How to inference using MelGAN given a tacotron mel spec output?
OswaldoBornemann opened this issue · 11 comments
When i trained melgan with original wav's mel spec, the result went well.
But when i tried to feed tacotron mel spec output into trained melgan model, the sound just all bee. Would you mind sharing some advice? thanks a lot. @seungwonpark
upload sound samples?
@CookiePPP Please set the volume into lowest... I don't want to hurt your ears...
Do you have the code you used to feed the tacotron outputs into melgan uploaded somewhere?
That's definitely bugged out.
@CookiePPP The process are kind like below:
First i get the mel spec output from tacotron, using like
# mel sent shape is (spec_length, 80)
mel_sent = tacotron_out(model, sentence, CONFIG, use_cuda, ap, use_gl=use_gl, figures=True)
Then i unsqueeze and transpose the mel result to feed into MelGAN.
checkpoint_path = "./melgan/chkpt/id_test1/id_test1_aca5990_0700.pt"
config = "./melgan/config/id_test1.yaml"
checkpoint = torch.load(checkpoint_path)
# if args.config is not None:
# hp = HParam(config)
# else:
hp = load_hparam_str(checkpoint['hp_str'])
melgan_model = Generator(hp.audio.n_mel_channels).cuda()
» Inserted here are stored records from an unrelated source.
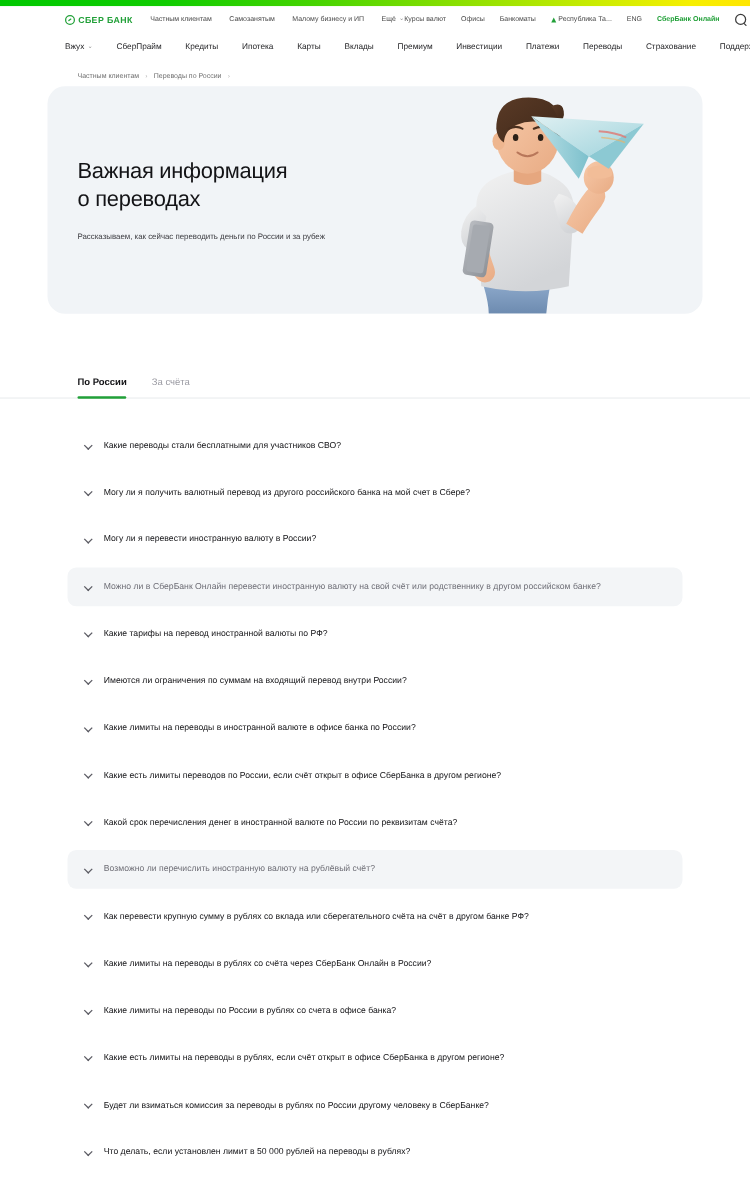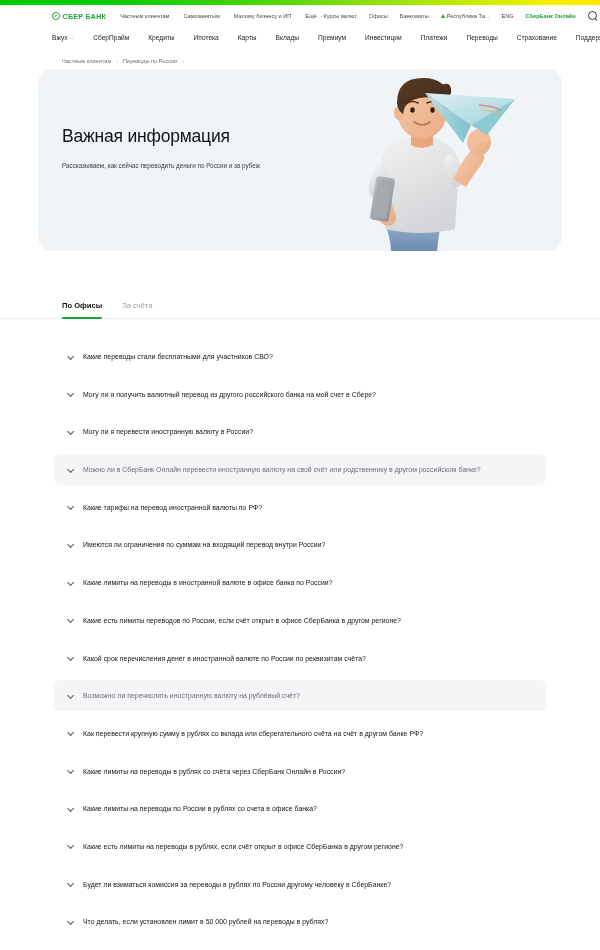--- a/index.html
+++ b/index.html
@@ -308,6 +308,7 @@
     <div class="hero-copy">
       <div class="hero-title">
         <div>Важная информация</div>
+        <div>о переводах</div>
       </div>
       <div class="hero-sub">Рассказываем, как сейчас переводить деньги по России и за рубеж</div>
     </div>

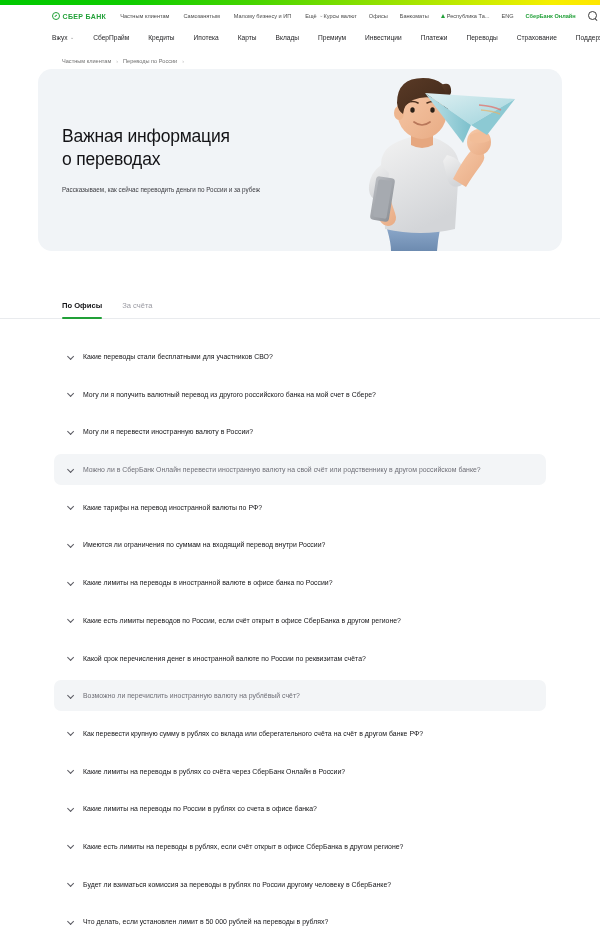--- a/index.html
+++ b/index.html
@@ -390,7 +390,7 @@
 </div>
 
 <div class="tabs-row">
-  <span class="tab active">По Офисы</span>
+  <span class="tab active">По России</span>
   <span class="tab">За счёта</span>
 </div>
melgan_model.load_state_dict(checkpoint['model_g'])
melgan_model.eval()
with torch.no_grad():
mel = torch.from_numpy(mel_sent).unsqueeze(0).transpose(2, 1)
mel = mel.cuda()
audio = model.inference(mel)
audio = audio.cpu().detach().numpy()
mel_sent = tacotron_out(model, sentence, CONFIG, use_cuda, ap, use_gl=use_gl, figures=True)
Where does this line come from? This repo is designed to inferface with NVIDIA/Tacotron.
Nvidia uses their own Spectrogram conversion that I believe outputs values between -12 and 2.
@CookiePPP I see. I use mozilla tts instead.
@CookiePPP I would like to know that whether could we use tacotron gta output to train melgan
@tsungruihon
You should be able to scale the output and get an audible result. I don't know what range Mozilla TTS has, but try to transform the Mozilla output to match the Nvidia one.
e.g
mel_sent = tacotron_out(model, sentence, CONFIG, use_cuda, ap, use_gl=use_gl, figures=True)
mel_sent = (mel_sent * 0.5) + 2
and replace 0.5 and +2 with the values that move the spectrogram between -12 and 2.
@CookiePPP I would like to know that whether could we use tacotron gta output to train melgan
Note sure, I'm busy today so I can't really help you there.
@CookiePPP Really appreciated. Thanks a lot.
I face the same problem Did you find a solution?
@tsungruihon
Please visit https://github.com/mozilla/TTS